Data for the task: Begin

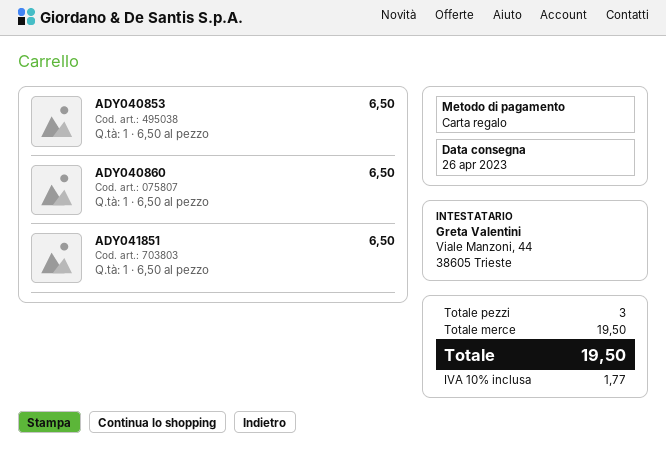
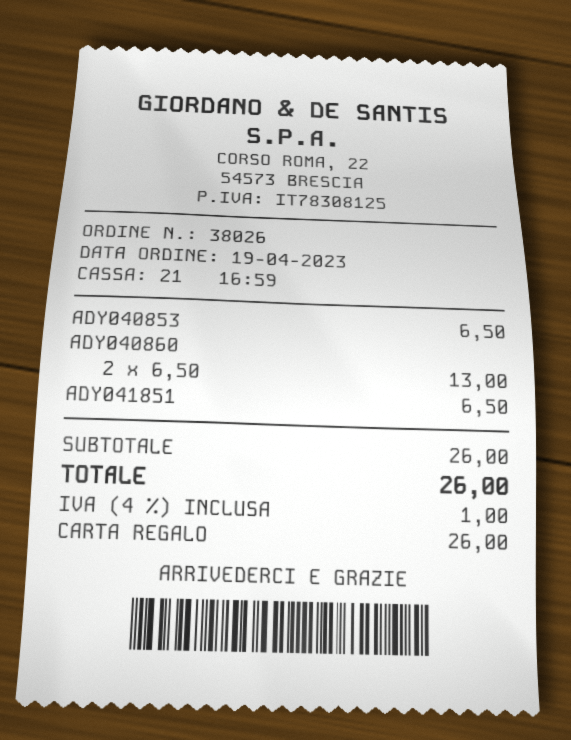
ADY040860: 1 x 6.50 = 6.50 -> 2 x 6.50 = 13.00
subtotal: 19.50 -> 26.00
tax: 10% = 1.77 -> 4% = 1.00
total: 19.50 -> 26.00

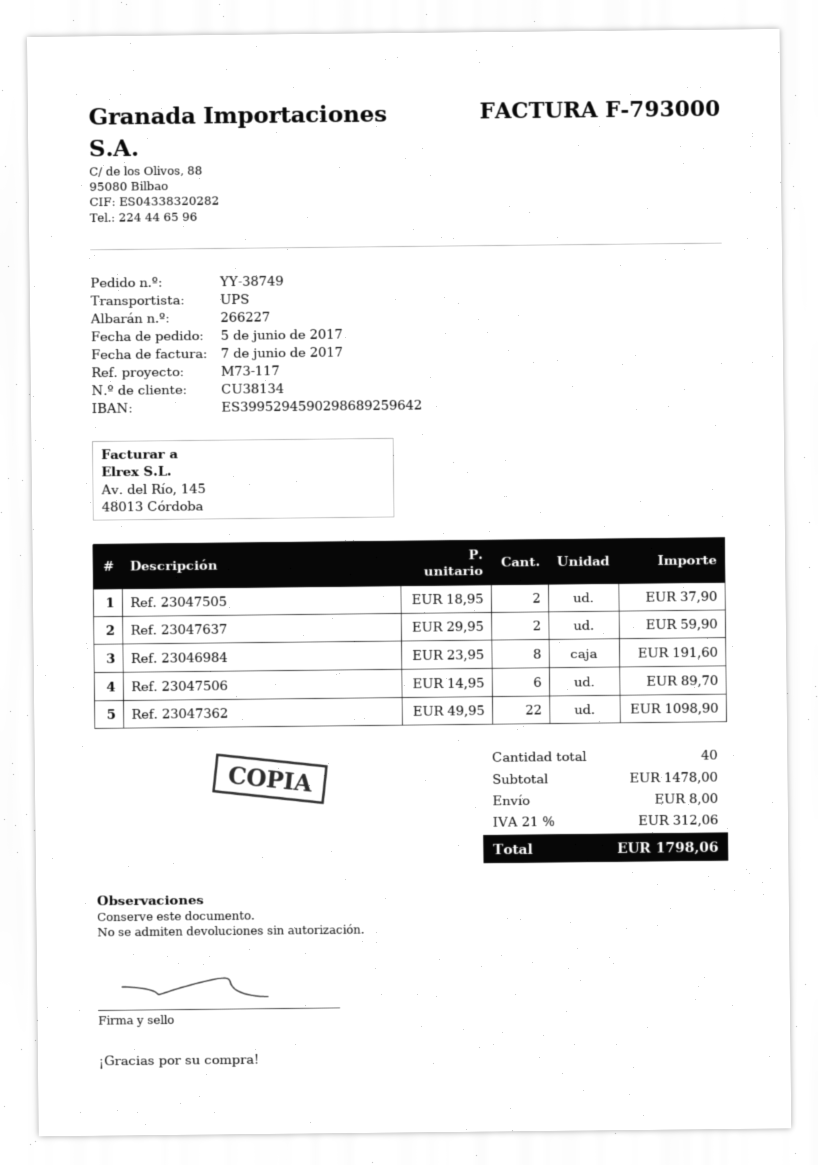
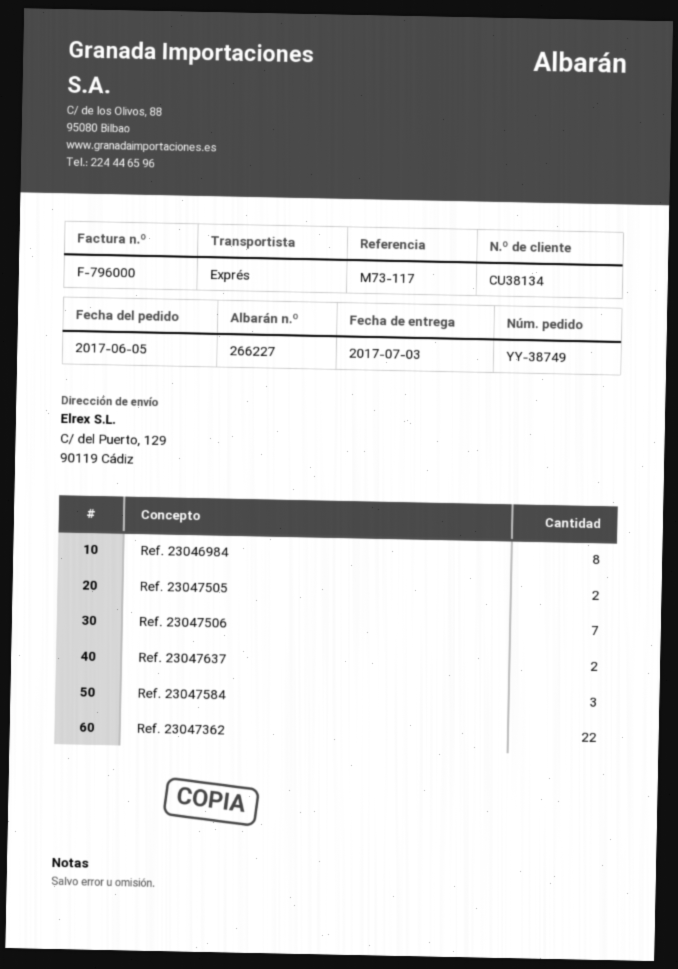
invoice number: F-793000 -> F-796000
shipping method: UPS -> express
Ref. 23047506: 6 -> 7
Ref. 23047584: none -> 3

Data for the task: End

Work instructions = Skipping all images, output the listing exactly.

Result of this task =
ADY040860: 1 x 6.50 = 6.50 -> 2 x 6.50 = 13.00
subtotal: 19.50 -> 26.00
tax: 10% = 1.77 -> 4% = 1.00
total: 19.50 -> 26.00

invoice number: F-793000 -> F-796000
shipping method: UPS -> express
Ref. 23047506: 6 -> 7
Ref. 23047584: none -> 3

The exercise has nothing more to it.